Gil worked as a columnist for El Heraldo de Chihuahua and was a contributor to Posverdad. At the National Autonomous University of Mexico she was a professor at the Faculty of Political and Social Sciences from 2017 to 2018.

==Career==
Gil was a founding member of the Labor Party (PT) and joined its National Executive Committee in 2000. In Chihuahua she became the state coordinator of the party in 2001. In the 60th session of the Congress of Chihuahua Gil was an advisor for the PT parliamentary group from 2002 to 2004, and an advisor for the PT in the Senate of the Republic in 2007.

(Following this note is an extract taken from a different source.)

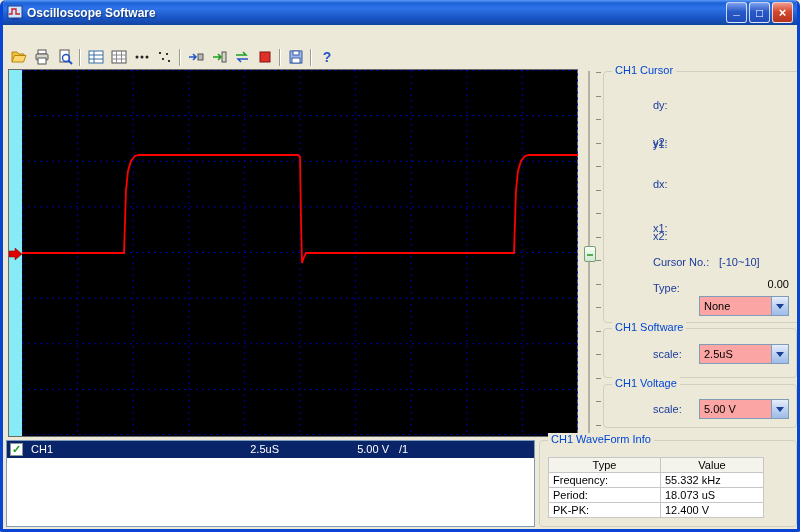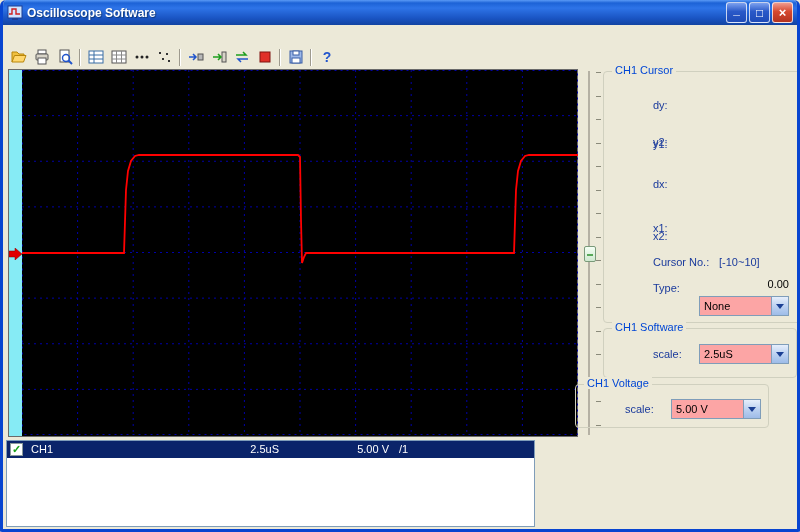"CH1 Voltage" .voltage-group { left: 572px -> 600px }
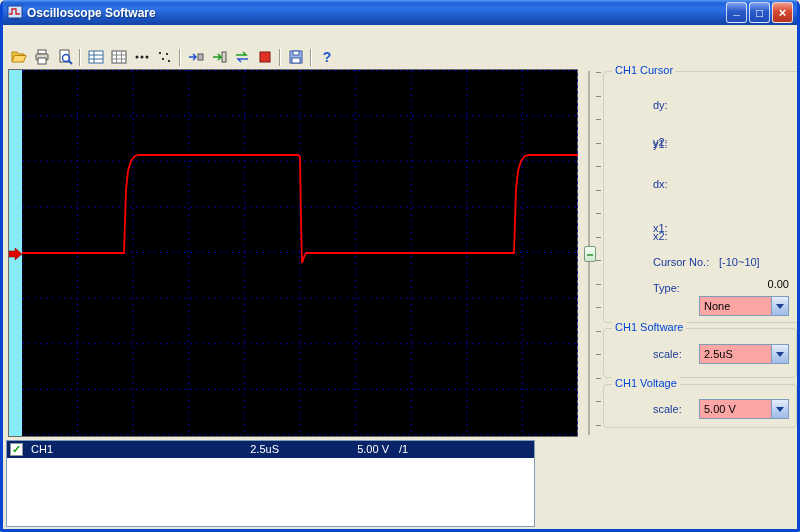"CH1 WaveForm Info" div.group { html: none -> <div> <span>CH1 WaveForm Info</span> <table> <tbody> <tr> <th>Type</th> <th>Value</th> </tr> <tr> <td>Frequency:</td> <td>55.332 kHz</td> </tr> <tr> <td>Period:</td> <td>18.073 uS</td> </tr> <tr> <td>PK-PK:</td> <td>12.400 V</td> </tr> </tbody> </table> </div> }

During the 2006 and 2012 elections Gil was a coordinator for Andrés Manuel López Obrador's campaign in Chihuahua. She coordinated the PT's campaign in Tamaulipas and Michoacán during the 2016 election.

In the Secretariat of the Interior Gil was the head of the Social Organizations Support Unit from 2018 to 2019. During Gil's tenure in the Chamber of Deputies she has served as a member of the Government and Population, and Social Security committees. She was the chair of the Housing committee.

==Personal life==
Gil is the mother of Leon, who is named in honour of Leon Trotsky.

==Political positions==
In 2025, Gil condemned President Donald Trump's treatment of migrants and his inconsistent tariff policy. She wrote that raids by the United States Immigration and Customs Enforcement in California were violating basic human rights.